# Modeling Methodologies

The formalism used to specify a system is termed a *modeling methodology*. *Continuous* modeling (sometimes known as process modeling) is used to describe a flow of values. *Discrete Event* models track unique entities. *Discrete Rate* models share some aspects of both continuous and discrete event modeling.

In all three types of simulations, what is of concern is the granularity of what is being modeled and what causes the state of the model to change.

## Continuous

The time step is fixed at the beginning of the simulation, time advances in equal increments, and values change based directly on changes in time. In this type of model, values reflect the state of the modeled system at any particular time, and simulated time advances evenly from one time step to the next.

For example, an airplane flying on autopilot represents a continuous system since its state (such as position or velocity) changes continuously with respect to time. Continuous simulations are analogous to a constant stream of fluid passing through a pipe. The volume may increase or decrease at each time step, but the flow is continuous.

## Discrete Event

The system changes state as events occur and only when those events occur; the mere passing of time has no direct effect on the model. Unlike a continuous model, simulated time advances from one event to the next and it is unlikely that the time between events will be equal.

A factory that assembles parts is a good example of a discrete event system. The individual entities (parts) are assembled based on events (receipt or anticipation of orders). Using the pipe analogy for discrete event simulations, the pipe could be empty or have any number of separate buckets of water traveling through it. Rather than a continuous flow, buckets of water would come out of the pipe at random intervals.

## Discrete Rate

Discrete rate simulations are a hybrid type, combining aspects of continuous and discrete event modeling. Like continuous models they simulate the flow of stuff rather than items; like discrete event models they recalculate rates and values whenever events occur.

Using the pipe analogy for a discrete rate simulation, there is a constant stream of fluid passing through the pipe. But the rates of flow and the routing can change when an event occurs.

These 3 main modeling types are compared and contrasted in the tables below.

In some branches of engineering, the term discrete is used to describe a system with periodic or constant time steps. Discrete, when it refers to time steps, indicates a continuous model; it does not have the same meaning as discrete event or discrete rate. Continuous models in ExtendSim are stepped using constant time intervals; discrete event and discrete rate models are not.

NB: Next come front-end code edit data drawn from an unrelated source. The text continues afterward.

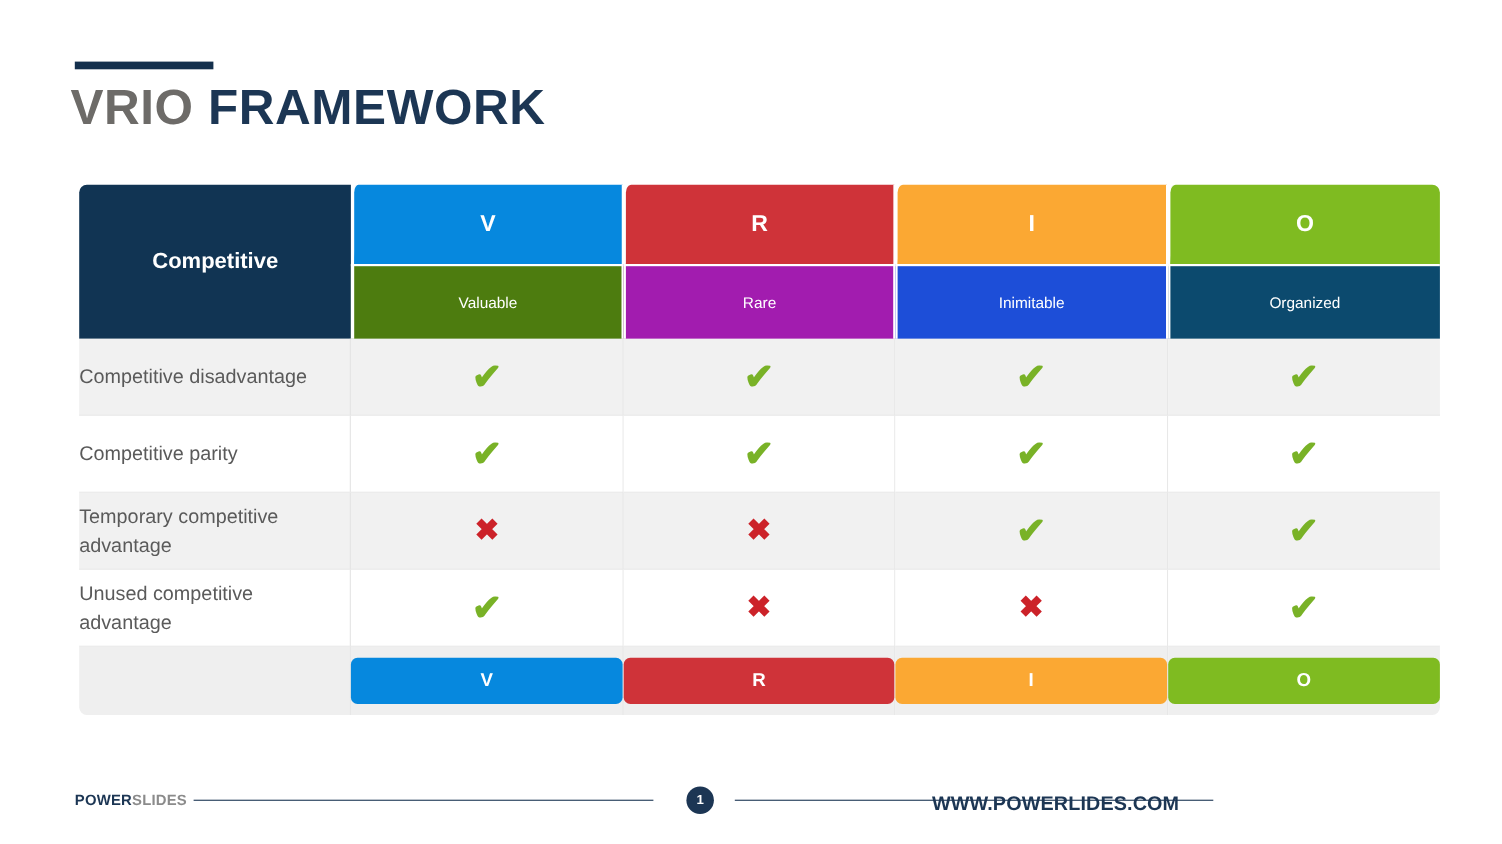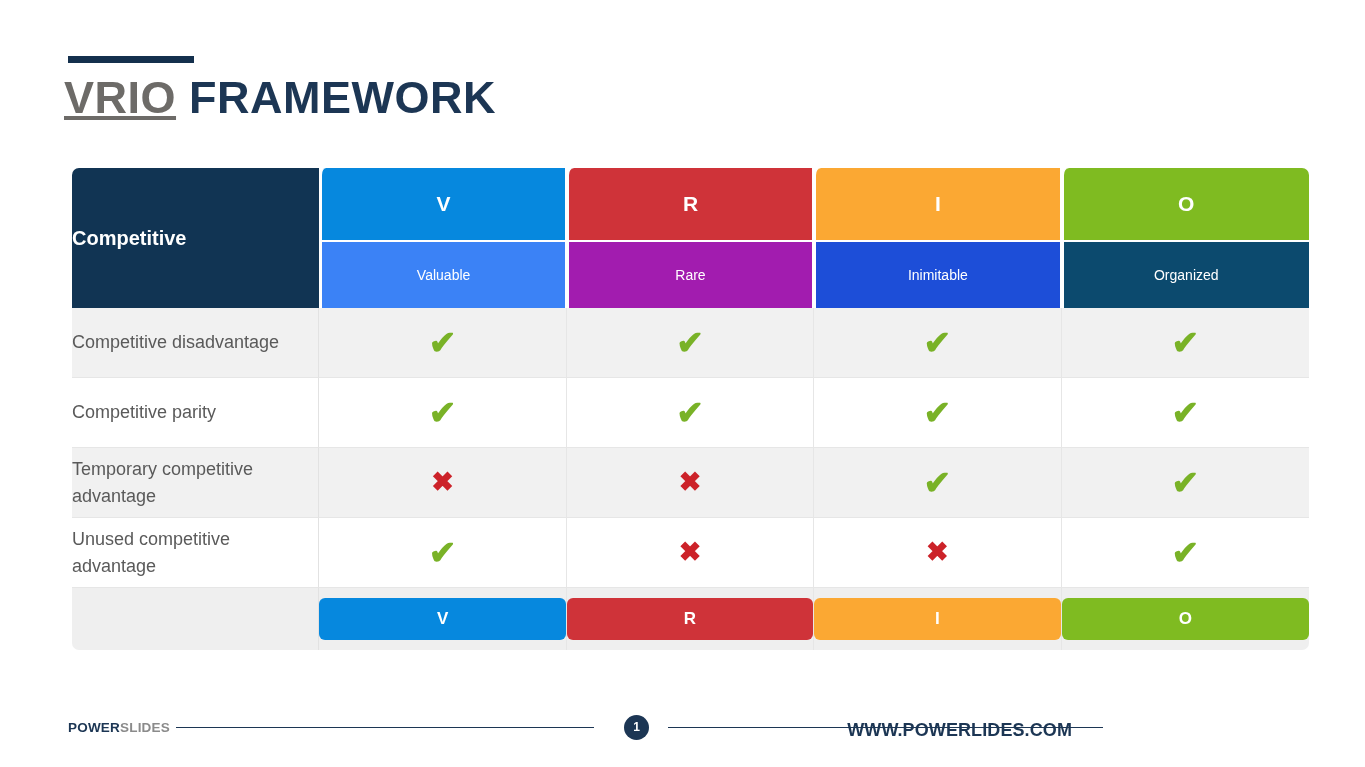"VRIO" .title .t-vrio { text-decoration: underline -> none }
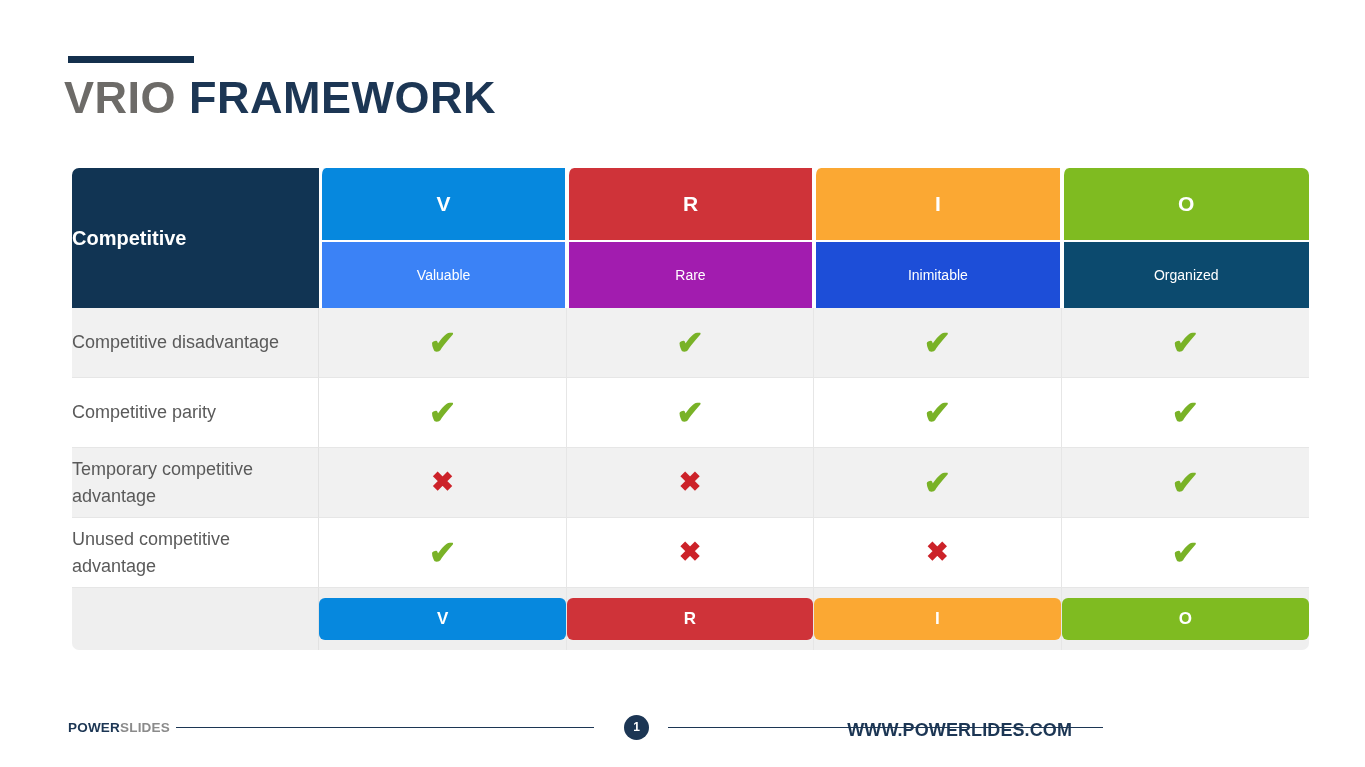"Competitive" .hdr-competitive { text-align: left -> center }
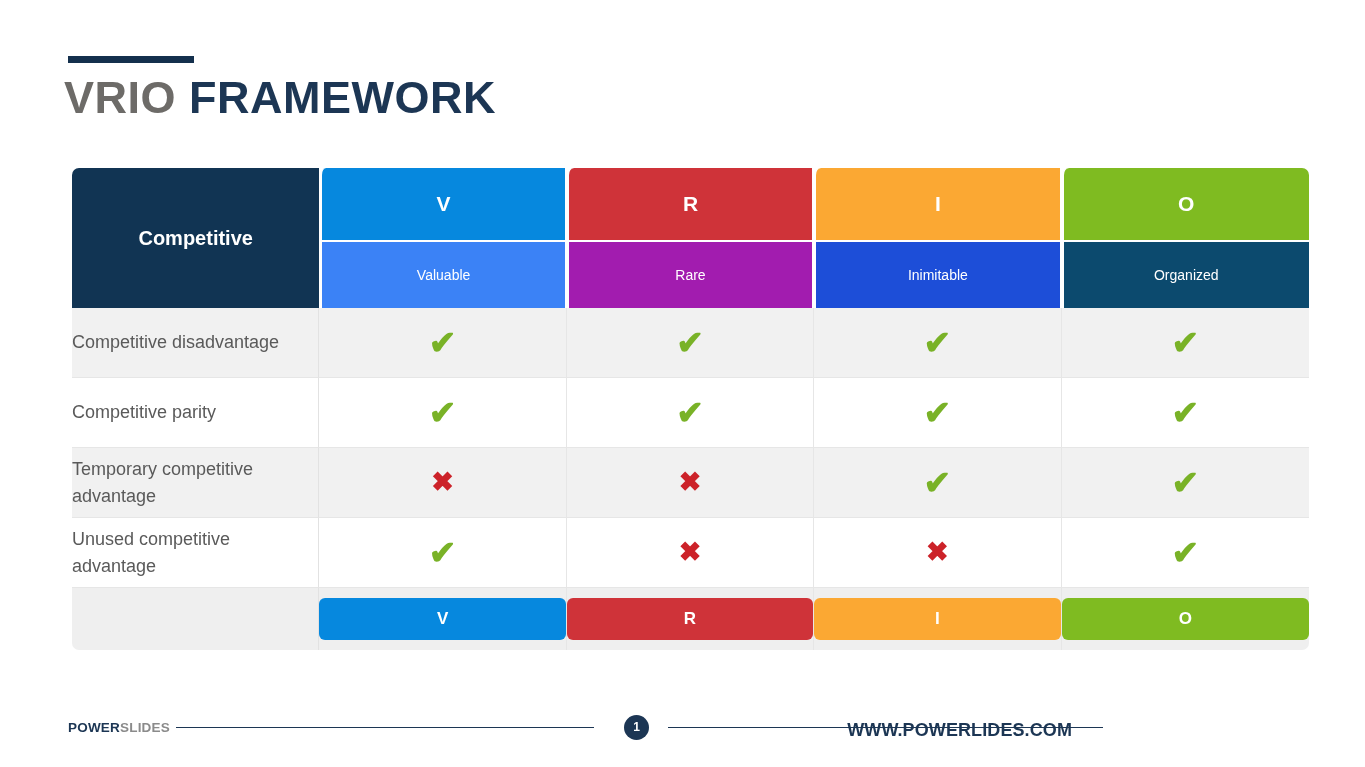"Valuable" .hdr-word.v { background: #3b82f6 -> #4d7c0f }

## Other Modeling Approaches

Although there are several other approaches to modeling, they usually fit within one of the three major categories. For example, System Dynamics and Bond graphs are subsets of continuous modeling, and queuing theory models are subsets of discrete event modeling.

Because of their specialized use, three specific modeling approaches - Monte Carlo, State/Action, and Agent Based - are described below.

## Monte Carlo

Widely used to solve certain problems in statistics, Monte Carlo simulations provide a range of results rather than a single value. This approach can be applied to any ExtendSim model and used wherever uncertainty is a factor.

Monte Carlo modeling uses random numbers to vary input parameters for a series of calculations. These calculations are performed many times and the results from each individual calculation are recorded as an observation. The individual observations are statistically summarized, giving an indication of the likely result and the range of possible results. This not only tells what could happen in a given situation, but how likely it is that it will happen.

You build a Monte Carlo simulation in ExtendSim by incorporating random elements in a model and obtaining multiple observations. There are two ways to do this:

The classical Monte Carlo method is to take a single mathematical equation or set of equations, then cause the equation to be calculated many times. In this type of simulation, time is not a factor. The entire model is run to completion and evaluated at each step; each subsequent step performs a new calculation.

An alternative Monte Carlo approach, typically applied in a discrete event model, is to either divide a single simulation run into multiple sections (batch means) or run the simulation many times (multi-run analysis). Monte Carlo is incorporated by adding randomness to the model, running it many times, and analyzing the results. This method can be applied to any continuous, discrete event, or discrete rate model.

## Agent-Based

With agent-based modeling you usually do not know model dynamics in advance; instead, you obtain that information from the interaction of the agents in the model.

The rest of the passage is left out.